A rapidly growing field of law in the European Union (EU) is undoubtedly the protection of consumers. That is because the EU has perceived that the consumer is the market leader and, in order to help him become more active in the market, the EU has established legislation to help the consumer feel secure and confident in his everyday transactions.
To this end, Directive No. 85/374/EEC (the ‘Directive’) was established, which deals with the producer’s liability for defective products and the consumer’s rights for damage suffered as a result of such defective product. This Directive is essentially the legal framework regarding the relationship between the producer and the consumer - if the latter is harmed by a defective product. It is essential for both sides to understand the content of the Directive in order to act accordingly in any given situation.
Based on the Directive, a claimant, in order to obtain compensation, has to prove three things:
(a) that the product is defective,
(b) that he/she has suffered damage, and
(c) that the damage was caused by the use of the defective product.
On that note, the most important thing that the claimant must prove is the defectiveness of the product. According to the Directive, a product is defective when it does not provide the safety which a person is entitled to expect. For the purposes of the above definition, and in order to identify whether a product is defective or not, we shall take all the relevant circumstances into account, including:
a) The presentation of the product: This means that the quality of the warnings and the given instructions for use should be examined. That is to say, both the warnings and the instructions should be clear, they must expose the risk and be viable so that the consumer can follow them with reasonable ease. Vague warnings, such as "It may pose risks", are unacceptable.
b) The way in which it could reasonably be expected that the product would be used. This means that when we try to find out whether a product is defective or not, we shall examine if the product was used for the purpose for which it was intended. This is because one cannot expect safety when using a product in an inappropriate or unpredictable manner.
c) The time when the product was put into circulation. In other words, we shall consider if there were other products available which did not contain those risks at the time that the product was put into circulation. The Directive, however, states clearly that a product shall not be considered defective for the sole reason that a better product is subsequently put into circulation.

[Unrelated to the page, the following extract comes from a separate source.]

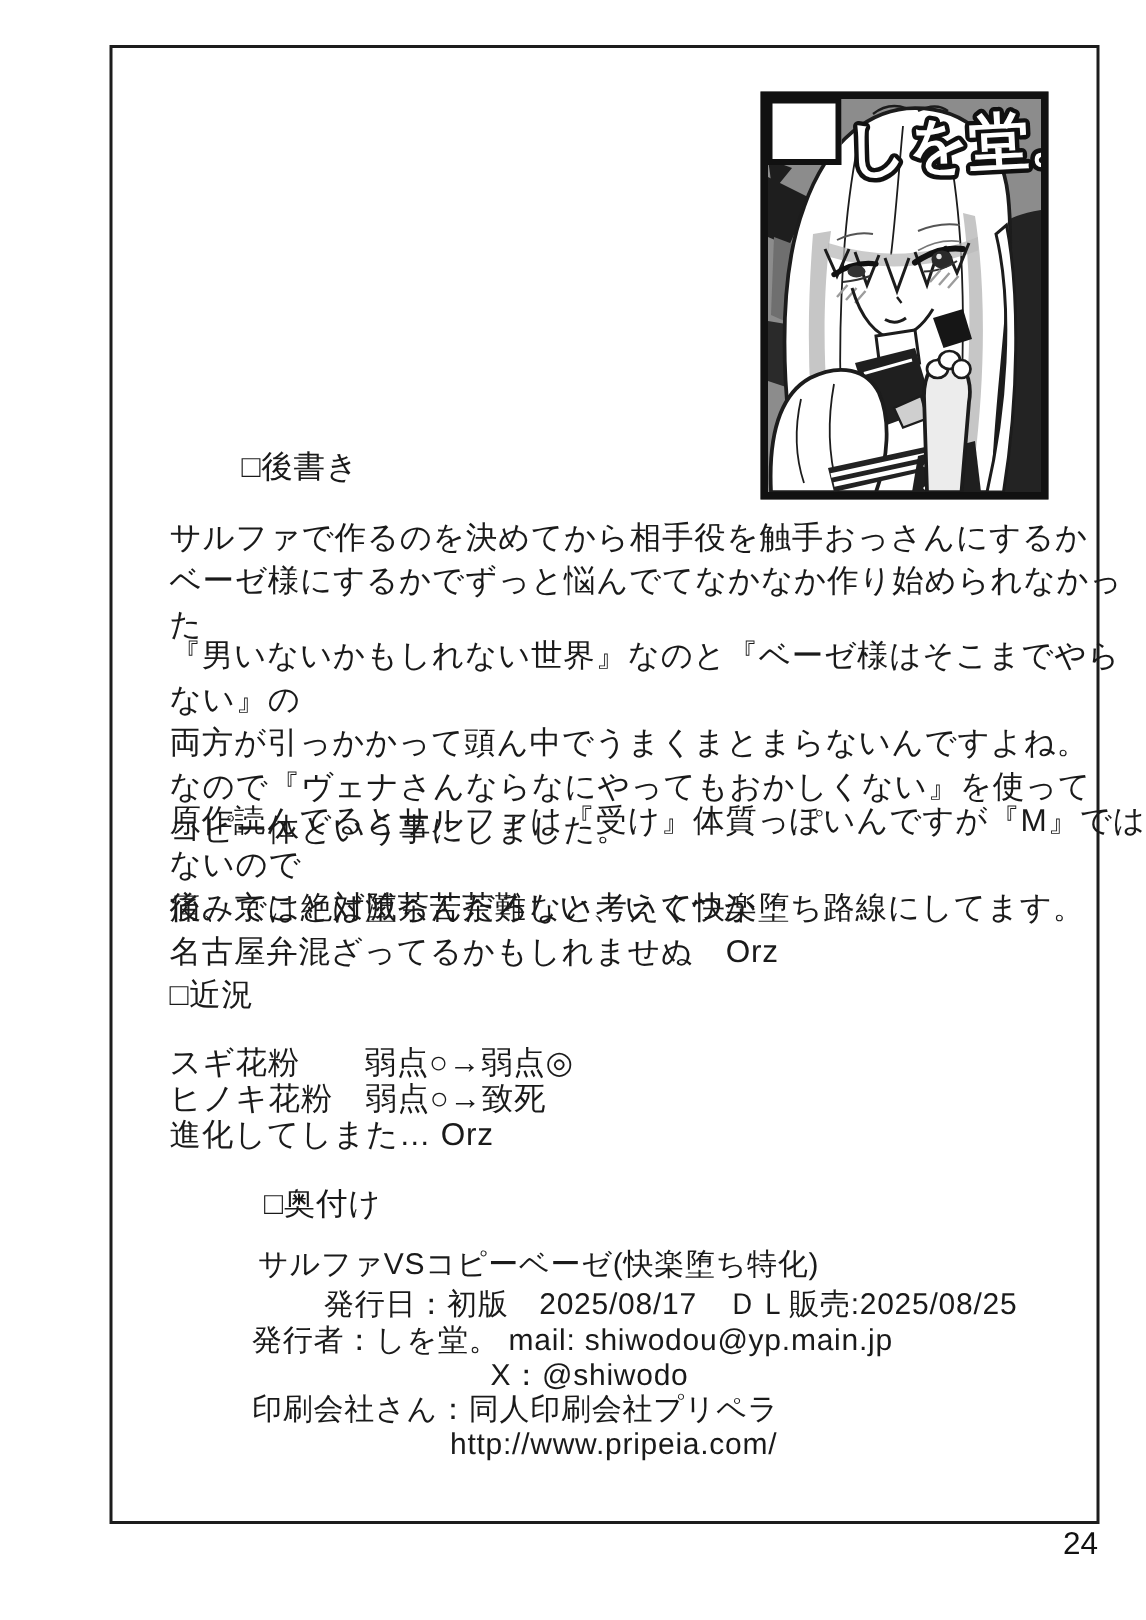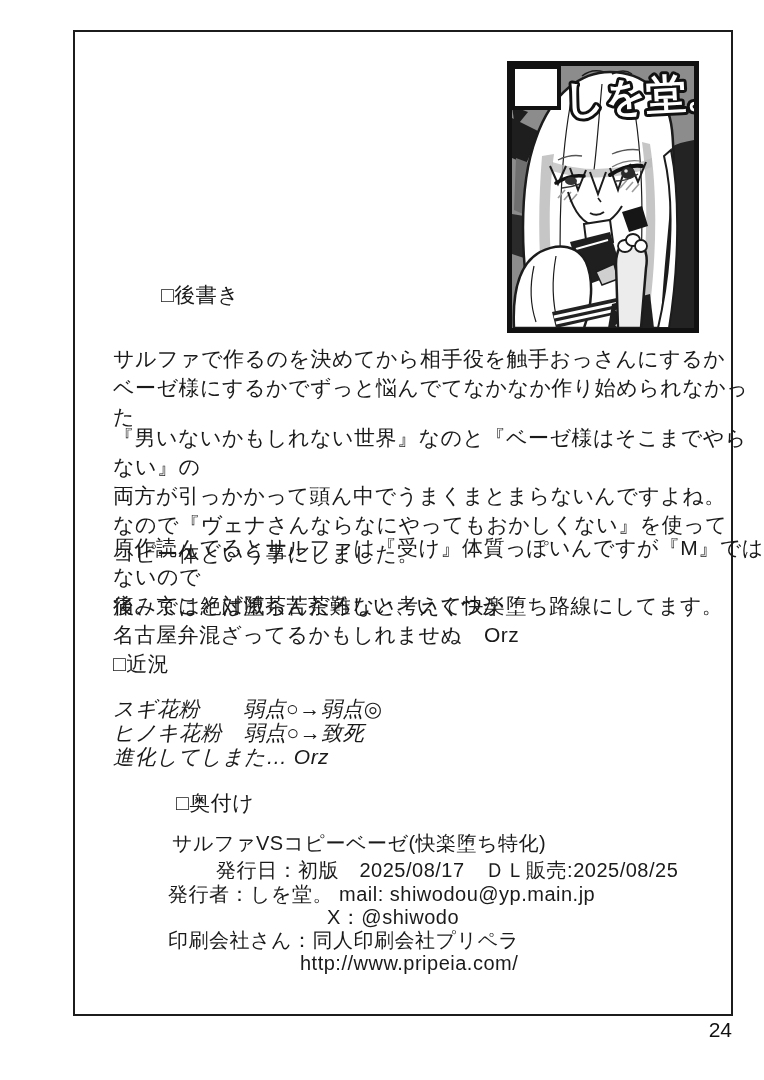"□後書き" div.txt { top: 282px -> 299px }
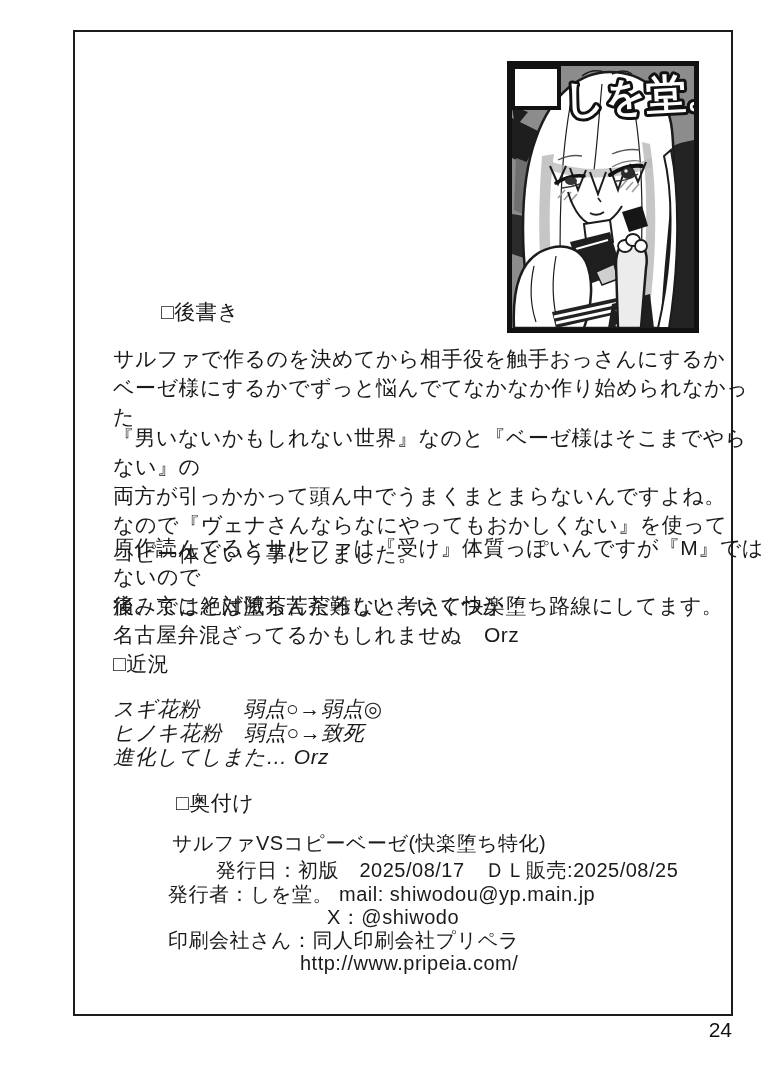"スギ花粉 弱点○→弱点◎" .status-block { font-style: italic -> none }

But who is the producer against whom the injured person can sue for damages and what damages can be compensated under the above Directive?
Under this Directive, the producer is the manufacturer of a finished product, the producer of any raw material or the manufacturer of a component part, and any person who, by putting his name, trade mark or other distinguishing feature on the product, presents himself as its producer.
Without prejudice to the liability of the producer, any person who imports to the public a product for sale, hire, leasing or any form of distribution in the course of his business shall be deemed to be a producer and therefore liable under the Directive.
Lastly, if the producer of the product cannot be identified, each supplier of the product shall be treated as its producer unless he informs the person who suffered the damage, within a reasonable time, of the identity of the producer or of the person who supplied him with the product. The same shall apply in the case of an imported product if the importer cannot be identified, even if the name of the producer is indicated.
Under this Directive, the person who was harmed may claim compensation relating to:
a) damage that results in death or personal injuries;
b) damage to, or destruction of, any item of property, other than the defective product itself, with a lower threshold of 500 ECU, provided that the item of property:
i. is of a type ordinarily intended for private use or consumption, and
ii. was used by the injured person mainly for his own private use or consumption.
What is very important regarding the consumer’s rights under Directive 85/374 / EEC is the degree of liability. Under the Directive, the producer is strictly liable. In other words, when the injured person proves that the product was defective, he does not have to prove that the producer was at fault, (as opposed to torts).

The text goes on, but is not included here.